___ SUPPLIED DATA

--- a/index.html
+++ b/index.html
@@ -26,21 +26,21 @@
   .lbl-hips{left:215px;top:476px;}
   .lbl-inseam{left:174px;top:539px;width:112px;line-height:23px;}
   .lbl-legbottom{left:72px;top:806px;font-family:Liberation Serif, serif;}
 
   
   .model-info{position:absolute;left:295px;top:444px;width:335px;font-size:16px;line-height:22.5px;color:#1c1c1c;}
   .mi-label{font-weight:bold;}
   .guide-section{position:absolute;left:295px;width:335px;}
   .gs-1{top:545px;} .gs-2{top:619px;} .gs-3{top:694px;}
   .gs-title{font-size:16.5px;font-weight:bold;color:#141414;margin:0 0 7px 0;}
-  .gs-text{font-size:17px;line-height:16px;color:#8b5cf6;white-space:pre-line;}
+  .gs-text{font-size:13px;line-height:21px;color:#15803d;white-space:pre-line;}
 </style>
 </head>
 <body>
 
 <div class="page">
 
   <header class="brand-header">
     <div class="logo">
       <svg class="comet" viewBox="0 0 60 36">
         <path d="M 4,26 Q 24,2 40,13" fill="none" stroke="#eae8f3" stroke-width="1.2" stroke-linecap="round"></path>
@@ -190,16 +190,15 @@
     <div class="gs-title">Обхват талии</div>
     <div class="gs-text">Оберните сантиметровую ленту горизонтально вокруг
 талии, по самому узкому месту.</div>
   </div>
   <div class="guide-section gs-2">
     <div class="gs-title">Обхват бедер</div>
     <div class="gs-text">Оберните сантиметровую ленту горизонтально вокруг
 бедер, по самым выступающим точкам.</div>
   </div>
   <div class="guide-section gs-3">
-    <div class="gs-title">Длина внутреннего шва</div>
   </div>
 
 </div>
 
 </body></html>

______
___ SUPPLIED DATA

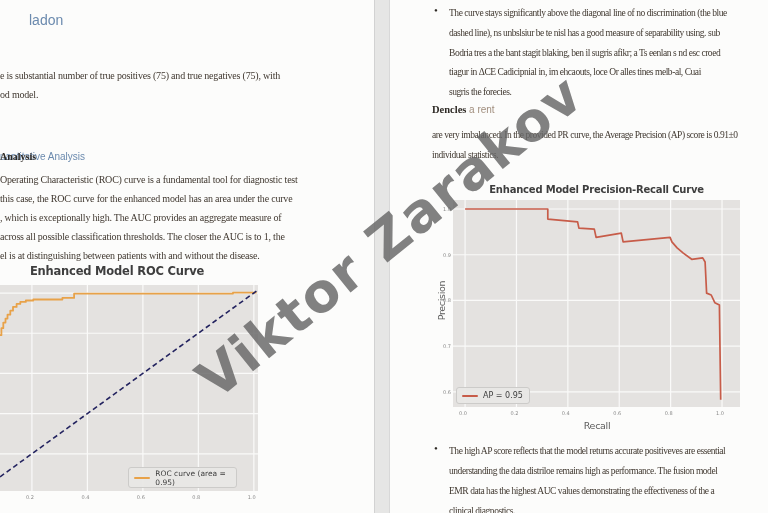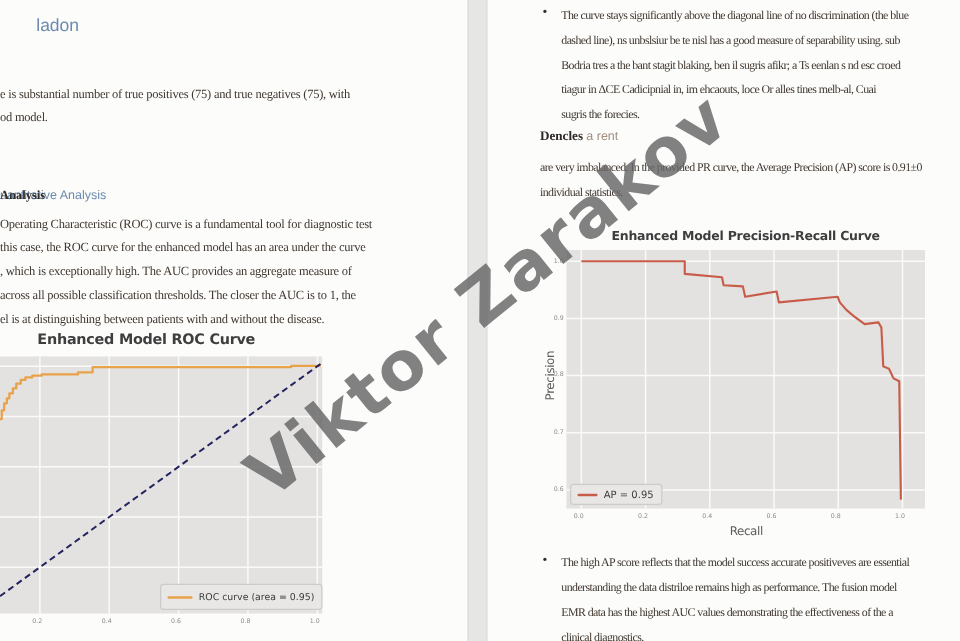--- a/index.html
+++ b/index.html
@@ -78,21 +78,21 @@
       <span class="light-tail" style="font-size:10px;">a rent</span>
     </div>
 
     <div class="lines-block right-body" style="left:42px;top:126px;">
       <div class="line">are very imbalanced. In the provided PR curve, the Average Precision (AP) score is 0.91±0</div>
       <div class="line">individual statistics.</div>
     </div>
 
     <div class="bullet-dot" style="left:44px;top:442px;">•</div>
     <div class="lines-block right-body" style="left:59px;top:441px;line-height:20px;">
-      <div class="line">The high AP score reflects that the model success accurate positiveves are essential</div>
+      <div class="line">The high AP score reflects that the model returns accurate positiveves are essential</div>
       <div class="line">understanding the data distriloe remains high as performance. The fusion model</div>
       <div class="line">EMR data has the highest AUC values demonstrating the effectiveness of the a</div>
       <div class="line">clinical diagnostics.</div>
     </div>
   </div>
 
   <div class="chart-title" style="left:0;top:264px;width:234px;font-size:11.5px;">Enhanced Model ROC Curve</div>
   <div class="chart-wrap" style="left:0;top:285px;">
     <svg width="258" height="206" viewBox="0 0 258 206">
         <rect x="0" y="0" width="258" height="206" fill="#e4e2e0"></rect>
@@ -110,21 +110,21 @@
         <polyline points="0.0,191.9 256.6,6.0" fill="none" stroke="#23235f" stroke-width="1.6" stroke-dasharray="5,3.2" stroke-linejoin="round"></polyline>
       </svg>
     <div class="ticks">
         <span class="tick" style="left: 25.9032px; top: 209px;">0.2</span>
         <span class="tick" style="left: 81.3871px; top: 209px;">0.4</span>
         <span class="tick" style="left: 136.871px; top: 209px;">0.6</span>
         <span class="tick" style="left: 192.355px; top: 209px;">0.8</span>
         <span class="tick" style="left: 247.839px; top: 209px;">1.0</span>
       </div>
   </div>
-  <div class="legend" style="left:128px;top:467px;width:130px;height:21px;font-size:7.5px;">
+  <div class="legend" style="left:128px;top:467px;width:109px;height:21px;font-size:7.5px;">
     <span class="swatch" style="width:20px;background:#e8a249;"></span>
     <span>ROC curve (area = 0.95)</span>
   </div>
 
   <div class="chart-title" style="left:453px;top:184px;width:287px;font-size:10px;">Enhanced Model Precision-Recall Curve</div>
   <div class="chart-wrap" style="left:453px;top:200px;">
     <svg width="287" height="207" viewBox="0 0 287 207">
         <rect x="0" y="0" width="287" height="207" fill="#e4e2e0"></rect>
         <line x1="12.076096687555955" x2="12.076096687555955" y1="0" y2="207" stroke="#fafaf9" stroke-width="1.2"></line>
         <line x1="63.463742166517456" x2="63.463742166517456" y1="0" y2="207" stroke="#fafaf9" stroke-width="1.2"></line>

______

§ WORK REQUEST
For the string "Обхват", return every line of the data where it appears.

§ OUTPUT
     <div class="gs-title">Обхват талии</div>
     <div class="gs-title">Обхват бедер</div>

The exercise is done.